### DATA RECORDS
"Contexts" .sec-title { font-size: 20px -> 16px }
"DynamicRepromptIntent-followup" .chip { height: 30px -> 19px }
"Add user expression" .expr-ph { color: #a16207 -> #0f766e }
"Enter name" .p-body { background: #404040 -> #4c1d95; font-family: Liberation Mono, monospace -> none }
...
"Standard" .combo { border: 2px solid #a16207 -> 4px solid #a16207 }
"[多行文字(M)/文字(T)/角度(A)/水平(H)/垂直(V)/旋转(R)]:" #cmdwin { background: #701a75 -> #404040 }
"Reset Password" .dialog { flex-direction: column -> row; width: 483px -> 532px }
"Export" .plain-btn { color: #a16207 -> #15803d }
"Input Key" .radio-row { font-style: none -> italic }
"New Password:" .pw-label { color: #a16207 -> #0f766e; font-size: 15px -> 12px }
...
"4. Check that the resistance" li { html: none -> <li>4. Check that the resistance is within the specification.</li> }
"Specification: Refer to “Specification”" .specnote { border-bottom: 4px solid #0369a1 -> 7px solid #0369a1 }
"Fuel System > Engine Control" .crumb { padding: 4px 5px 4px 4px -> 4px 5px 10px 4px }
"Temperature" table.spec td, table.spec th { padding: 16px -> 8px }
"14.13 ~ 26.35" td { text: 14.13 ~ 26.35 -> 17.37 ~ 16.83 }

### REQUIRED WORK
Your task is to restate, word for word, only those lines above that fall between the line holding "background: #701a75 ->" and the line holding "#a16207 -> #0f766e;", inclusive.

### THE COMPLETED TASK
"[多行文字(M)/文字(T)/角度(A)/水平(H)/垂直(V)/旋转(R)]:" #cmdwin { background: #701a75 -> #404040 }
"Reset Password" .dialog { flex-direction: column -> row; width: 483px -> 532px }
"Export" .plain-btn { color: #a16207 -> #15803d }
"Input Key" .radio-row { font-style: none -> italic }
"New Password:" .pw-label { color: #a16207 -> #0f766e; font-size: 15px -> 12px }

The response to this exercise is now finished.